=== LISTED ENTRIES ===

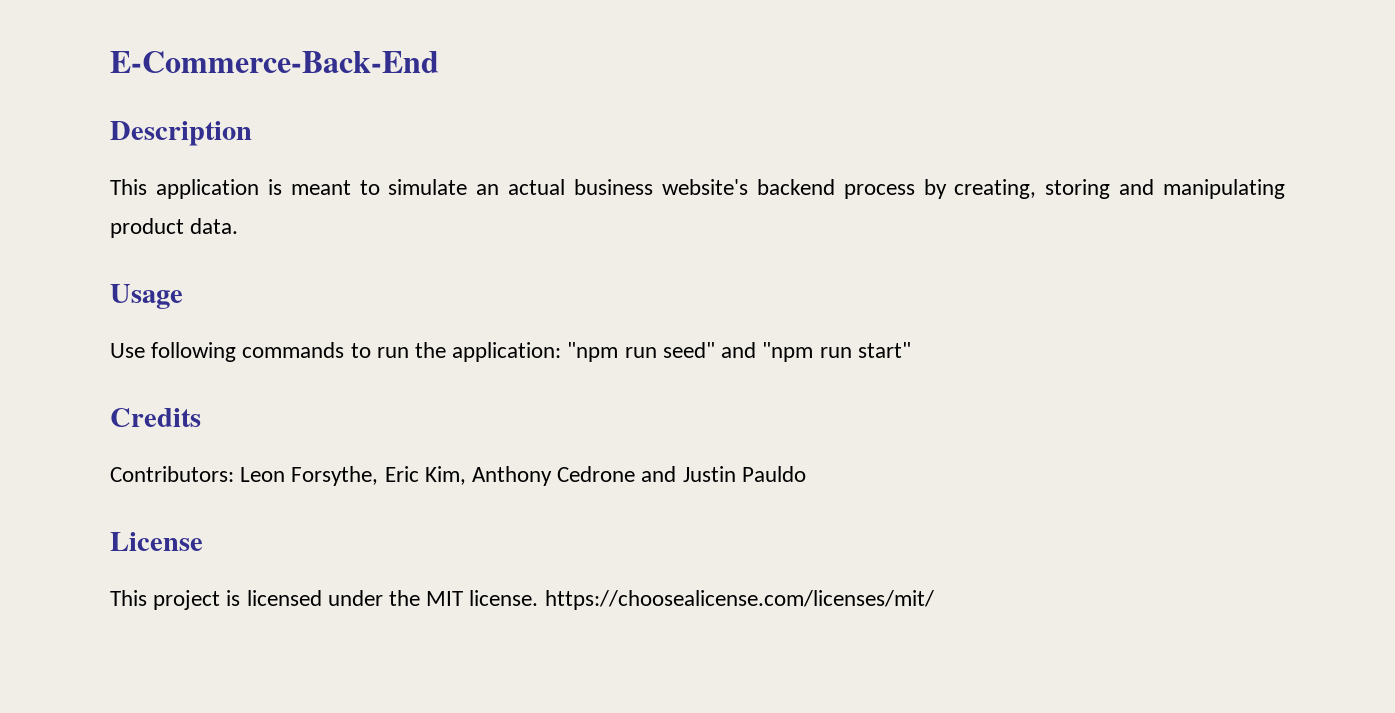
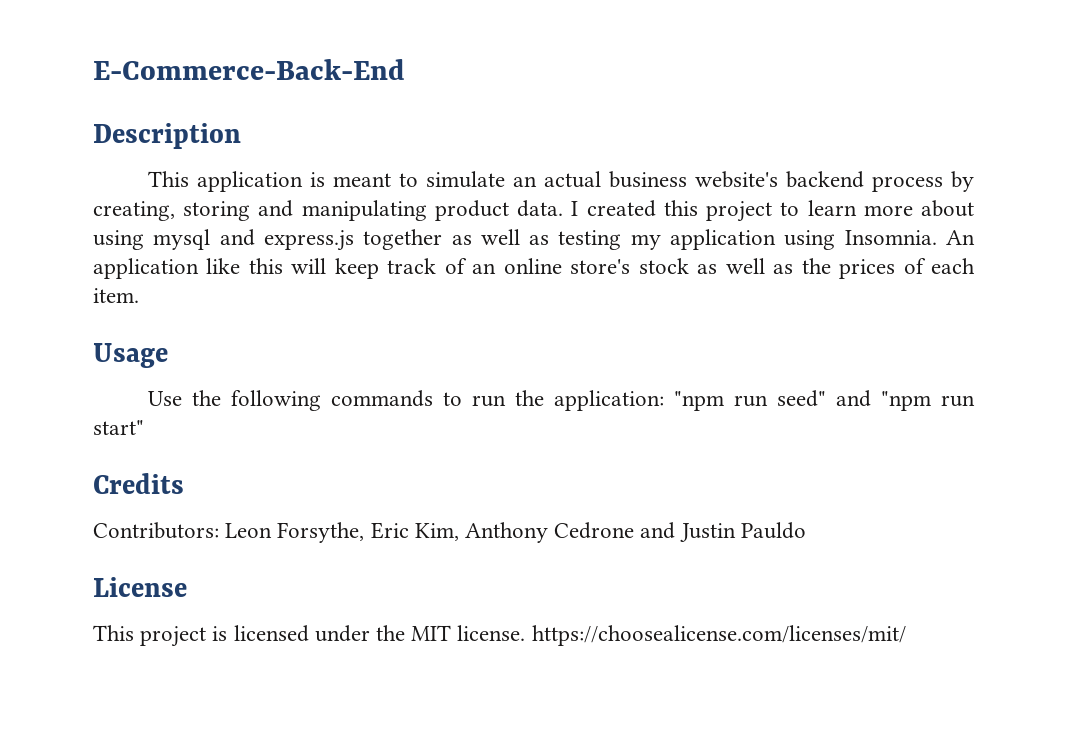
(239, 226) none -> [571,200,975,222] [93,229,975,251] [93,258,976,279] [93,288,139,303] I created this project to learn more about using mysql and express.js together as well as testing my application using Insomnia. An application like this will keep track of an online store's stock as well as the prices of each item.
(145, 350) none -> [191,390,221,406] the

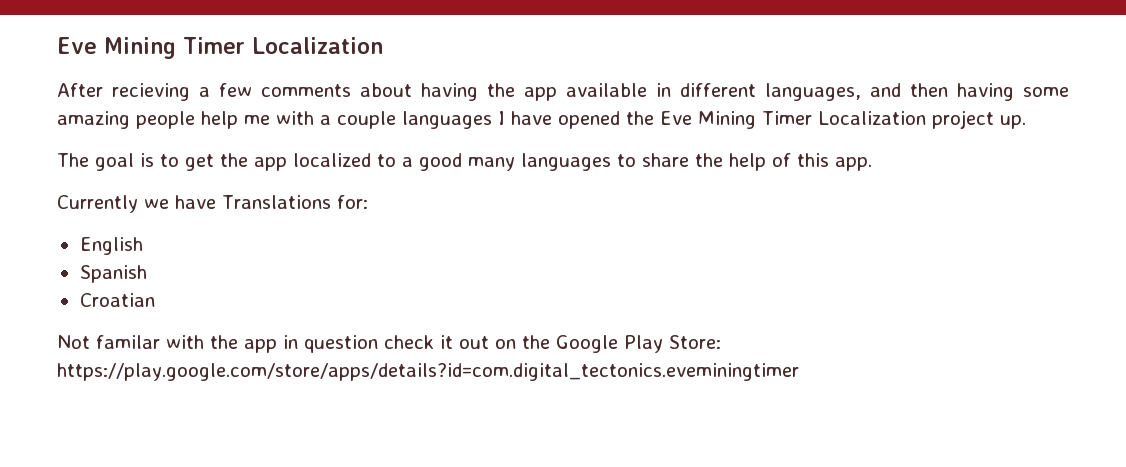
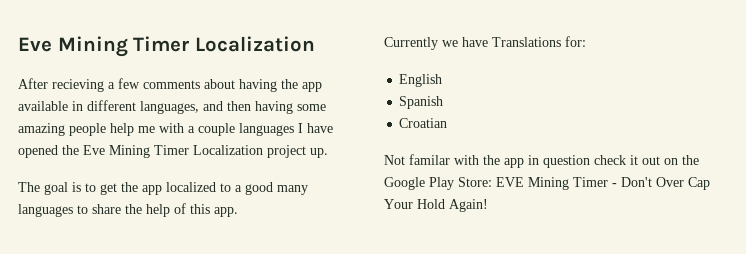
[57,363,799,381] https://play.google.com/store/apps/details?id=com.digital_tectonics.eveminingtimer -> [496,177,710,190] [384,199,488,212] EVE Mining Timer - Don't Over Cap Your Hold Again!

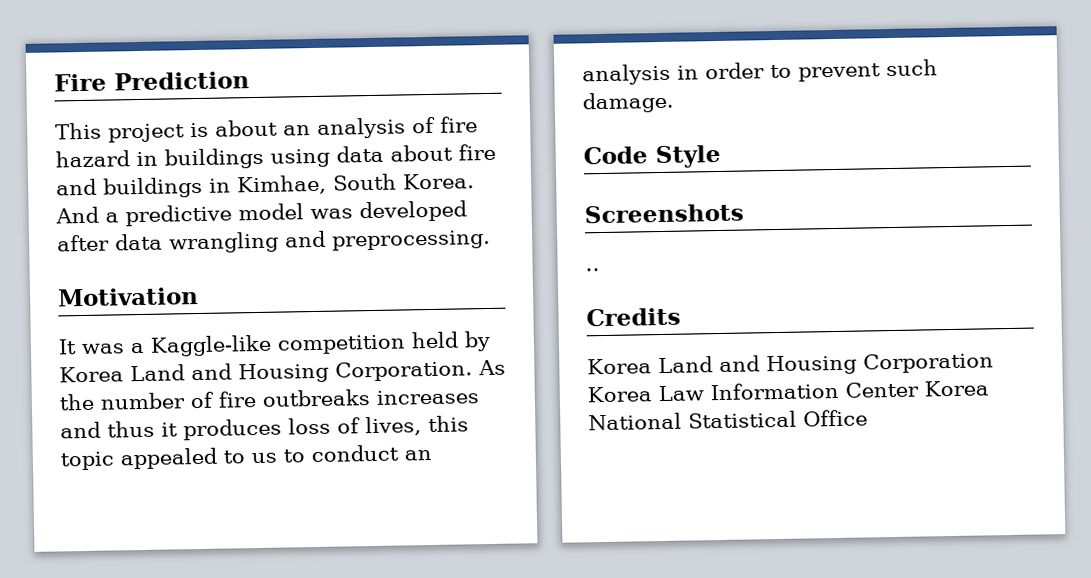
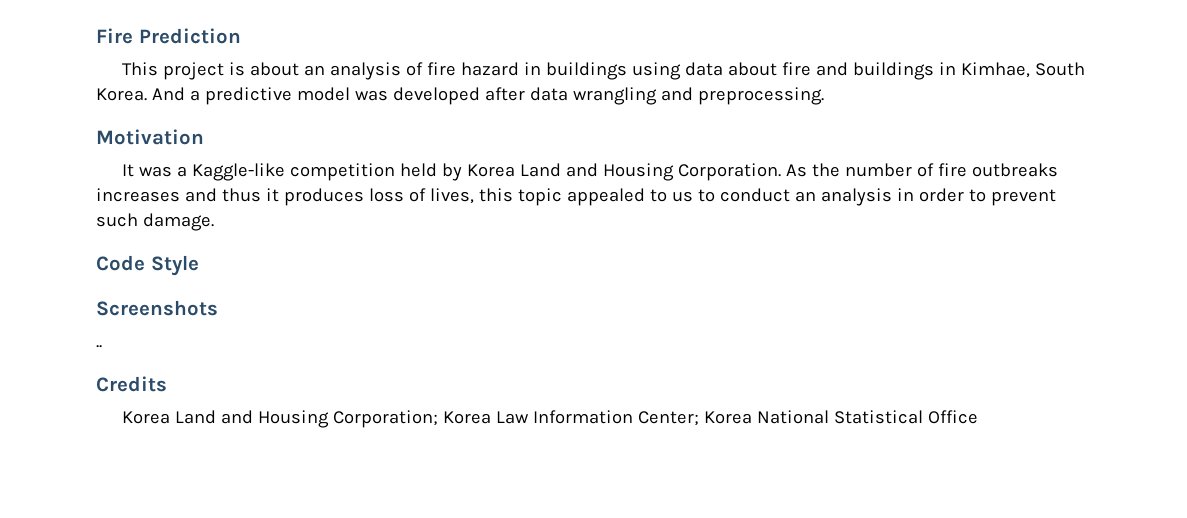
[863,352,994,374] Corporation -> [333,410,439,428] Corporation;
[845,381,919,398] Center -> [638,411,700,426] Center;

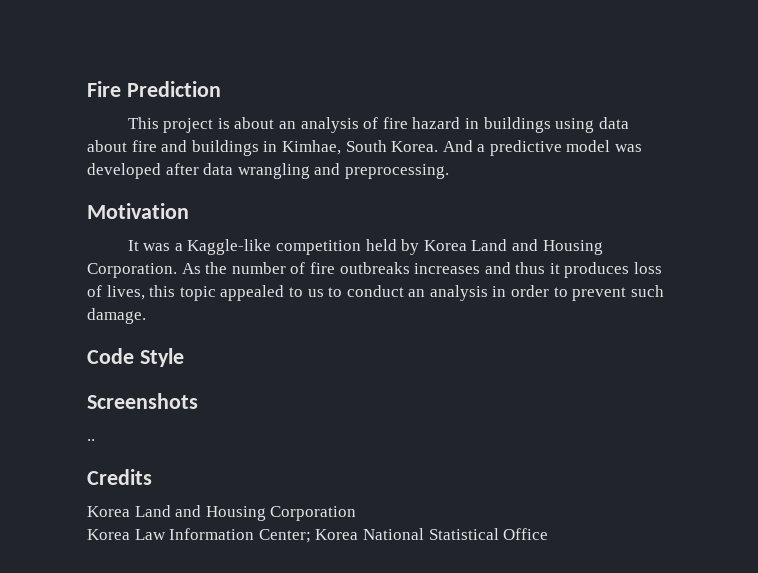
[333,410,439,428] Corporation; -> [270,506,357,521] Corporation //

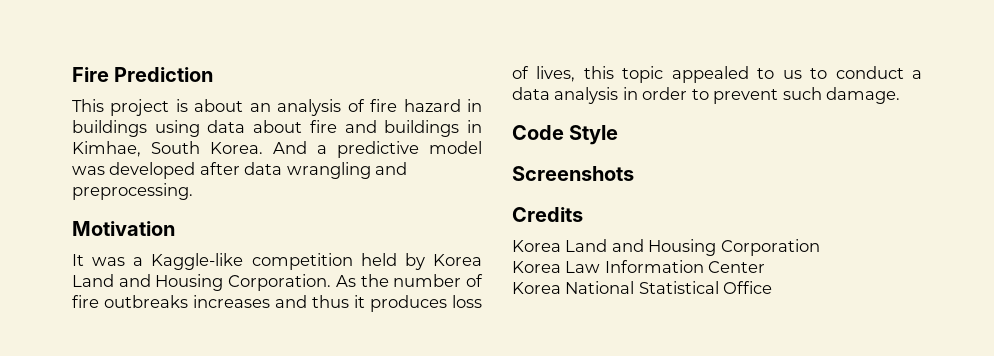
[408,289,426,297] an -> [912,70,923,79] [512,87,550,100] a data
[87,439,95,441] // .. -> (634, 173) none
[258,529,311,543] Center; -> [708,261,766,273] Center //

===

--- DIRECTIONS FOR THIS TASK ---
In the data, the line that contains "Your Hold Again!" begins the part to write out; restate it and each line after it word for word through the end, with no pictures.

--- ANSWER SPACE ---
[57,363,799,381] https://play.google.com/store/apps/details?id=com.digital_tectonics.eveminingtimer -> [496,177,710,190] [384,199,488,212] EVE Mining Timer - Don't Over Cap Your Hold Again!

[863,352,994,374] Corporation -> [333,410,439,428] Corporation;
[845,381,919,398] Center -> [638,411,700,426] Center;

[333,410,439,428] Corporation; -> [270,506,357,521] Corporation //

[408,289,426,297] an -> [912,70,923,79] [512,87,550,100] a data
[87,439,95,441] // .. -> (634, 173) none
[258,529,311,543] Center; -> [708,261,766,273] Center //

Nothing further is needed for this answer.